Against that background, it is unsurprising that the appeal court declined to make the orders sought. The courts are reluctant to grant orders in terms which merely restate a general legal obligation (so, to take an example from a different context, an interdict against “defamatory statements”, with no further specification, would be illegitimately wide: Shinwell v National Sailors’ and Firemen’s Union of Great Britain 1913 2 SLT 83) and it is difficult to see what use orders in the terms proposed would have been or how it would have been possible to establish if they had been complied with.

Although the point concerned may, put this way, seem rather narrow, the case is important as reaffirming that the general test for disclosure laid down in McLeod v HM Advocate (No 2) 1998 JC 67 – that the Crown “disclose all material evidence for or against the accused" – remains the relevant overarching principle despite the recent decisions in Sinclair v HM Advocate 2005 SC (PC) 28 and Holland v HM Advocate 2005 SC (PC) 3. The current importance attached to the issue is demonstrated by the fact that the Lord Advocate appeared in person before the court.

As noted earlier, an interesting feature of the decision is the attention paid to the question of whether the defence should be required to make advance disclosure of their case, even though that issue did not arise before the court.
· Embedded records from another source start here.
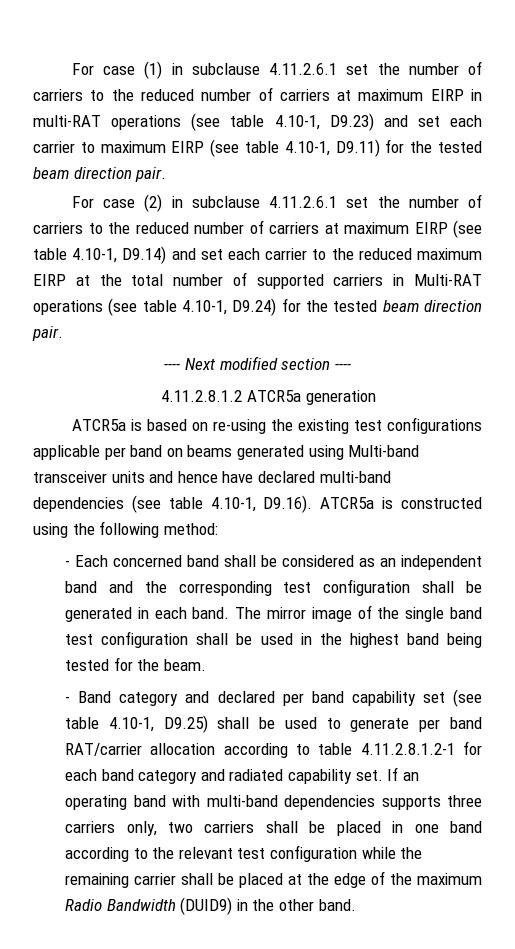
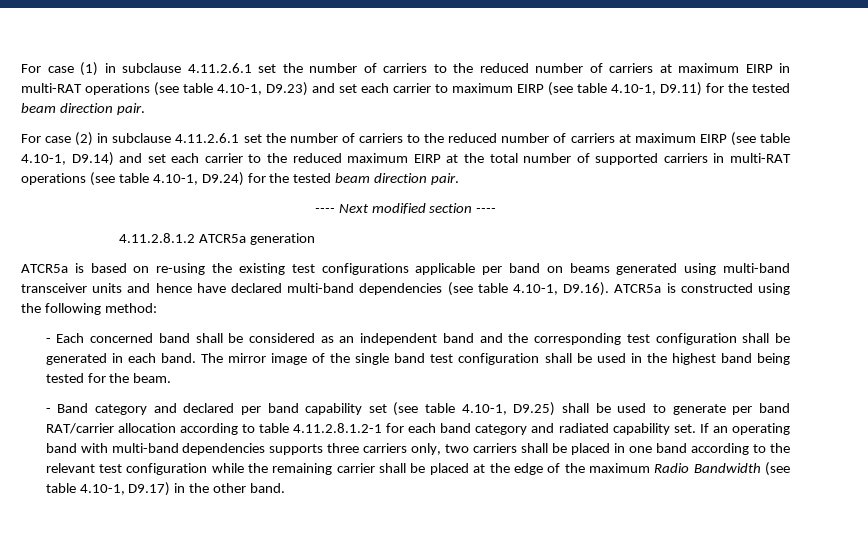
- For case (2) in subclause 4.11.2.6.1 set the number of carriers to the reduced number of carriers at maximum EIRP (see table 4.10-1, D9.14) and set each carrier to the reduced maximum EIRP at the total number of supported carriers in Multi-RAT operations (see table 4.10-1, D9.24) for the tested beam direction pair.
+ For case (2) in subclause 4.11.2.6.1 set the number of carriers to the reduced number of carriers at maximum EIRP (see table 4.10-1, D9.14) and set each carrier to the reduced maximum EIRP at the total number of supported carriers in multi-RAT operations (see table 4.10-1, D9.24) for the tested beam direction pair.
- ATCR5a is based on re-using the existing test configurations applicable per band on beams generated using Multi-band transceiver units and hence have declared multi-band dependencies (see table 4.10-1, D9.16). ATCR5a is constructed using the following method:
+ ATCR5a is based on re-using the existing test configurations applicable per band on beams generated using multi-band transceiver units and hence have declared multi-band dependencies (see table 4.10-1, D9.16). ATCR5a is constructed using the following method:
- If an operating band with multi-band dependencies supports three carriers only, two carriers shall be placed in one band according to the relevant test configuration while the remaining carrier shall be placed at the edge of the maximum Radio Bandwidth (DUID9) in the other band.
+ If an operating band with multi-band dependencies supports three carriers only, two carriers shall be placed in one band according to the relevant test configuration while the remaining carrier shall be placed at the edge of the maximum Radio Bandwidth (see table 4.10-1, D9.17) in the other band.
The Lord Advocate submitted (in the words of the Lord Justice-General) that “[t]he changes in practice engendered by Holland and Sinclair also required a change in culture from the defence. The information it held should be made known to the Crown, to allow the latter's obligations to be met. This could be in the form of a letter at precognition stage.” (para 24). The Lord Justice-General goes on to say (at para 58) that “[t]here may be an advantage in an accused being required, to a greater extent than at present, to give notice of what his defence to any charges is.”

This discussion seems connected to the recent review of disclosure (click here) by Lord Coulsfield, who considered this issue and concluded (at para 7.8) that “I have not been convinced that a general requirement for a defence statement would give any significant additional benefit, to justify the additional work and cost which would be generated.” He therefore declined to recommend such a requirement.

Despite this, the Scottish Government has chosen to specifically consult on the question “Do you agree that the defence should not be required to provide a defence statement following initial disclosure by the Crown…”? (A Statutory Basis for Disclosure in Criminal Proceedings in Scotland: Proposals for Legislation… (2007), Question O). That consultation closes on the 25th January. It seems reasonable to conclude (a) that we know how Crown Office will be responding to that question and (b) that they will now be fortified by what looks like at least tentative judicial support.